Example of the structure of this propery for one collection:
```
[
'id' => 12,
'mapping' => [
30 => 'column1'
31 => 'column2'
],
'total_items' => 1234,
'source_id' => 55
]
```
#### Using transients
Since Importers are handled as background processes, they will run accross multiple requests. For that reason, you can not simply add properties to your class and trust their values will be kept during all the time the process is running.
If you want a value to persist so you can use it accross all methods of your importer, at any time, you should use `transients` to store them in the database.
This is as simple as calling `set_transient()` and `get_transient()`. See the example below:
```
function callback_for_step_1() {
$this->add_transient('time_step_1', time());
}
// ...
function callback_for_step_5() {
$time_step_1 = get_transient('time_step_1');
}
```
#### Handling user feedback
There are two information Tainacan Importers give to the user about the status of the process while it is running in feedback. the `progress label` and the `progress value`.
The `progress label` is a string that can be anything that tells the user what is going on. By default, it is the Step Name, but you can inform a specific `progress_label` attribute when registering the steps.
The `progress value` is a number between 0 and 100 that indicates the progress of the current step or the whole importer, Thats up to you. By default, it calculates it automatically using the `total` attribute registered with the steps, against the `$this->get_in_step_count()` value. In the case of the default Process Items callback, it calculates based on the number of items found in each collection.
Remember the `finish_processing` dummy callback we saw in the Test Importer. You might have also noticed that when we registered the step, we informed a `total` attribute to this step with the value of 5. This will tell Tainacan that the total number iterations this step need to complete is 5 and allow it to calculate the progress.
If it is no possible to know `total` of a step beforehand, you can set it at any time, even inside the step callback itself, using the `set_current_step_total($value)` or `set_step_total($step, $value)` methods.
##### Final output
When the process finishes, Background processes define an "output", which is a final report to the user of what happened.
This could be simply a message saying "All good", or could be a report with the names and links to the collections created. HTML is welcome.

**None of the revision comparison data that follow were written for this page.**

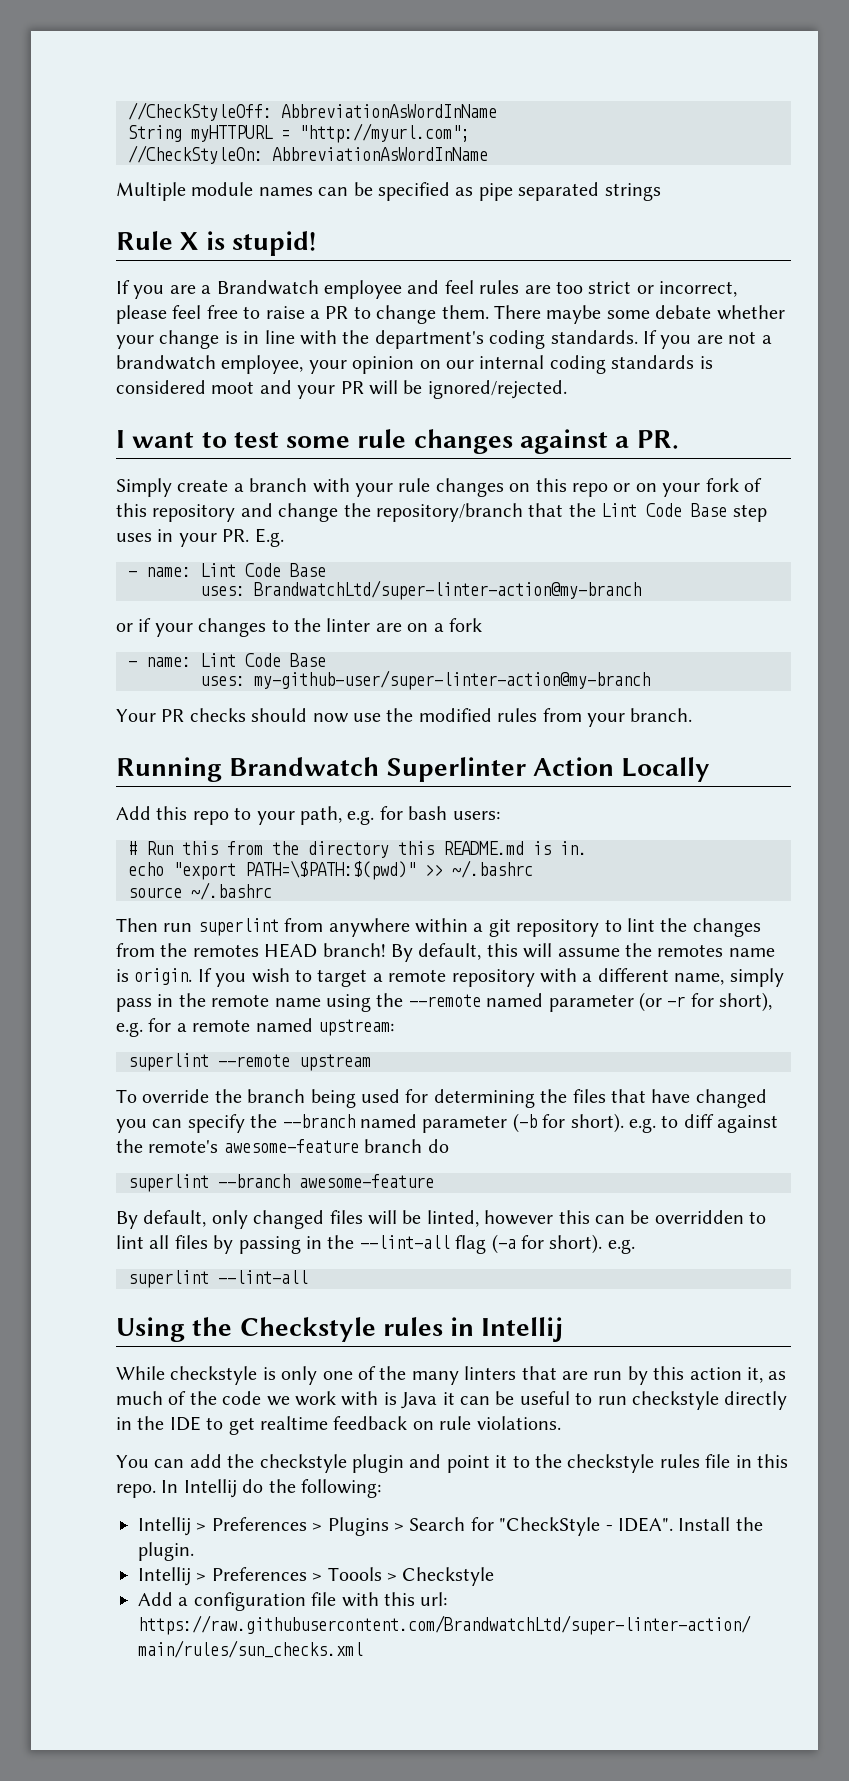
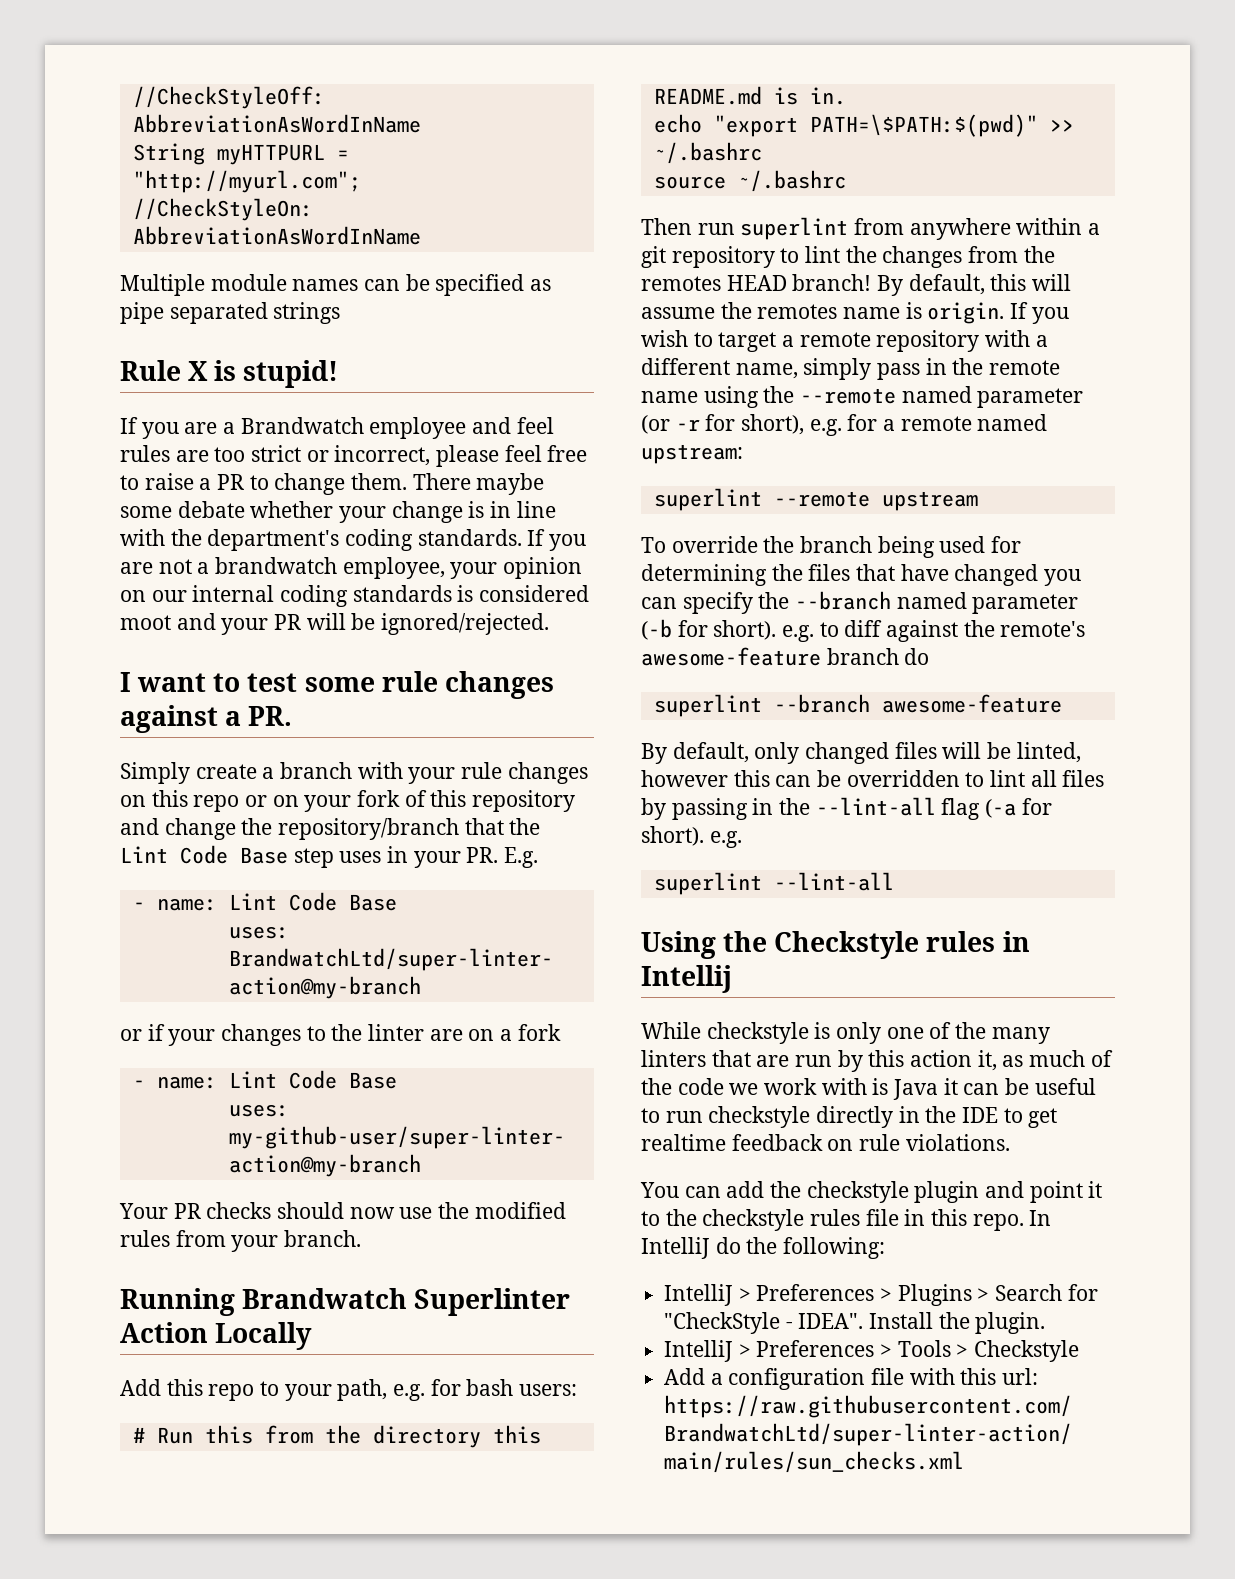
- In Intellij do the following:
+ In IntelliJ do the following:
- Intellij > Preferences > Plugins > Search for "CheckStyle - IDEA".
+ IntelliJ > Preferences > Plugins > Search for "CheckStyle - IDEA".
- Intellij > Preferences > Toools > Checkstyle
+ IntelliJ > Preferences > Tools > Checkstyle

Remember that for a more detailed and technical report, you should use Logs (see Logs below). This output is meant as a short but descriptive user friendly message.
In order to achieve this, Importers must implement a method called `get_output()` that returns a string.
This method will be called only once, when the importer ends, so you might need to save information using `transients` during the process and use them in `get_output()` to compose your message.
#### Logs
There are two useful methods to write information to the logs: `add_log()` and `add_error_log()`. These are written into a log file related to the importer background process and a link to it will be presented to the user.
## Run importer
Finally, everything is ready. The importer runs.
This will trigger a Background Process (documentation needed) and the importer will run through as many background requests as needed.